Bizimkilerin ne diyeceğini bildiğim için Doğan Yayın Grubu’na kesilen 800 küsur milyon liralık vergi cezası konusunda ne düşündüğünü öğrenmek üzere, büyük bir işadamını aradım.
Aşağı yukarı aynı zamanlarda şirketinin bir bölümünü Araplara satmıştı.
“Aman, bu iş bizi de ilgilendiriyor, araştırıyoruz, sana geri döneceğim,” dedi.
Bu arada, özetlemek gerekirse: Aydın Doğan, (kendisi bu gazetenin sahibidir) bünyesinde Kanal D, Star gibi televizyon şirketlerini barındıran Doğan Yayın Grubu bünyesindeki Doğan TV Holding’in yüzde 25 hissesini 375 milyon euro’ya Avrupa’nın en büyük medya kuruluşlarından olan Alman Axel Springer’e sattı. Satış 2007 başında yapıldı. Nisanda vergisi ödendi.

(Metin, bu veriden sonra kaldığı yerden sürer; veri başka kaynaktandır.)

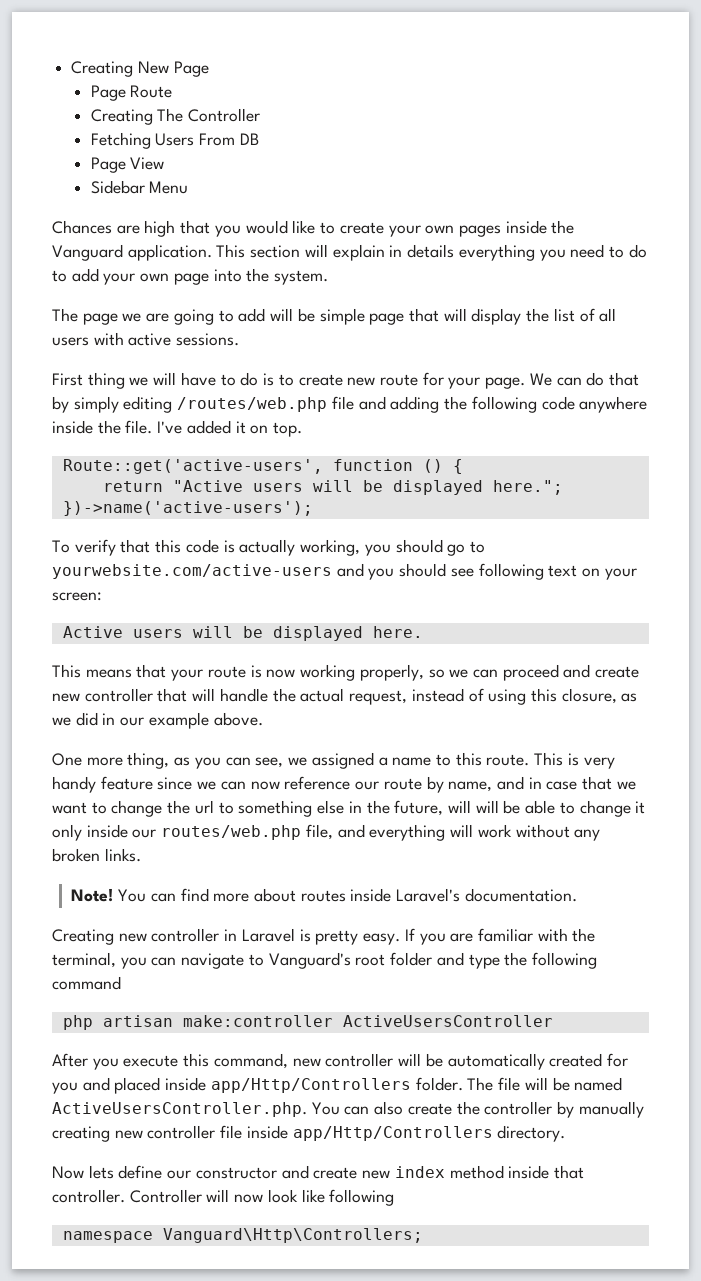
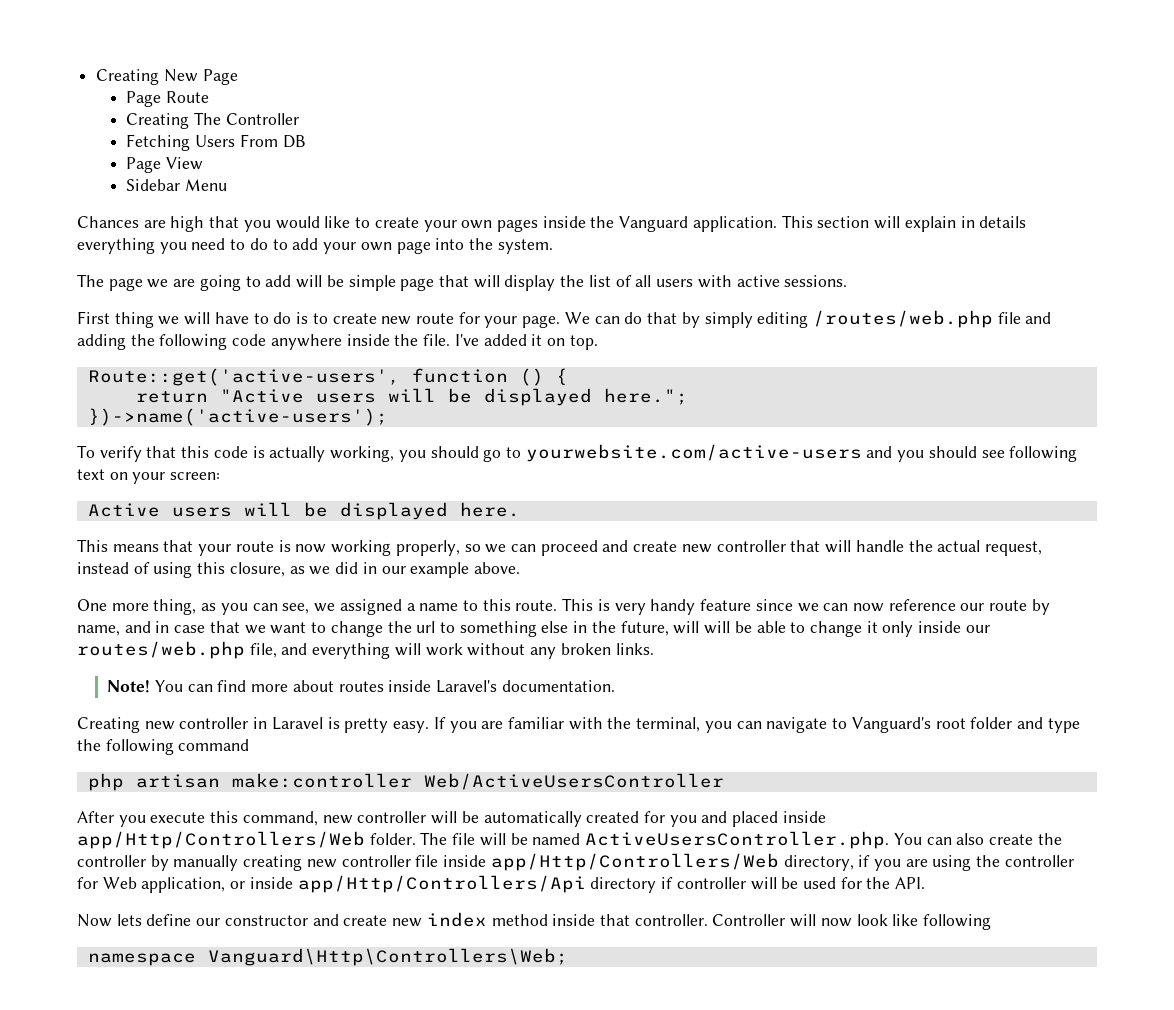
[342,1015,553,1027] ActiveUsersController -> [423,773,724,790] Web/ActiveUsersController
[210,1078,411,1093] app/Http/Controllers -> [77,831,365,849] app/Http/Controllers/Web
[292,1125,566,1142] app/Http/Controllers directory. -> [490,853,1074,871] [77,875,926,893] app/Http/Controllers/Web directory, if you are using the controller for Web application, or inside app/Http/Controllers/Api directory if controller will be used for the API.
[162,1228,423,1243] Vanguard\Http\Controllers; -> [207,948,568,966] Vanguard\Http\Controllers\Web;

On ay geçtikten sonra vergi zamanında ödenmedi iddiasıyla görülmemiş bir ceza geldi.
‘Böyle maskaralık olamaz’
Birkaç saat sonra işadamı beni aradı. “Konunun en büyük uzmanlarıyla konuştum,” dedi. “Böyle bir maskaralık olamaz. Tamamen siyasi bir olay. Yetkilerin kötüye kullanılmasından başka bir şey değil.”
Ardından, bu gibi konularda her zaman fikrine başvurduğum Profesör Şükrü Kızılot’u aradım. Kızılot vergi konusunda, Türkiye’nin en bilgili ve saygın akademisyenlerinden biridir. Sadece vergiler konusunda basılmış 23 ciltlik eserleri var.
Onu arayan sadece ben değilmişim. Sabahın erken saatlerinden itibaren birçok işadamından telefon almıştı. Çünkü konu binlerce, belki on binlerce şirketi ilgilendiriyor.
Eğer Aydın Doğan’a uygulanan ceza onunla benzer durumda olan işadamları için de geçerli ise Türk özel sektörününün trilyonlarca lira ceza ödemesi gerekecekti.
Konunun ayrıntılarıyla ilgileniyorsanız Profesör Kızılot’un bugünkü Hürriyet gazetesindeki yazısını okumanızı öneririm. Ben sadece bana söylediği birkaç noktayı yazmakla yetineceğim: Bir: Aydın Doğan’a kesilen 800 milyon dolarlık ceza “ters ve keyfidir.” Yasaya değil yoruma dayanıyor ama yasa varken ve açıkken yoruma itibar edilmez.
Talimat olmadan olmaz
İki: Herhangi bir vergi memurunun, Başbakan veya bir bakanından talimat almadan bu kadar büyük bir şirkete bu kadar büyük bir ceza yazması “mümkün değildir.”
Bana göre durum çok açık. Başbakan veya onun emri ile veya bilgisi dahilinde hareket eden birileri, yasaları çiğneme pahasına, sırf önünde temenna etmiyor diye, Türkiye’nin en büyük şirketlerinden birine astronomik bir ceza kestirtti.
Aslına bunda şaşacak bir şey yok. Erdoğan aylardır önünde her kalabalık gördüğünde, isim vermeden, bizim gruba dahil gazetelerin boykot edilmesini istiyor. Herhalde anladı. Hürriyet, Milliyet falan batmadan damadının patron olduğu şirkete aldırttığı Sabah, ATV gibi kuruluşların ne reytingde ne de reklam gelirlerinde en üst sıraya çıkmaları mümkün değil.
Onlara biraz arka çıkmak istiyor. Aksi takdirde devlet bankalarından torpille aldıkları borçları geri ödemekte zorlanabilirler.
Ama olmuyor işte. Halk da, şirketler de reklamcılar da bizim gazete ve televizyonları tercih etmeye devam ediyor. Laf dinlemezlerse, onlara da vergi cezası kesmek gerekebilir.
Esasında mesajı aldınız mı derken sadece bunları kastetmiyordum.
Bu daha başlangıç. Erdoğanistan’da daha çok keyfilik ve alaturkalık göreceksiniz. Standartlar çok daha aşağı inecek.
Bana ne demeyin, çünkü bir gün sıra size de gelecek.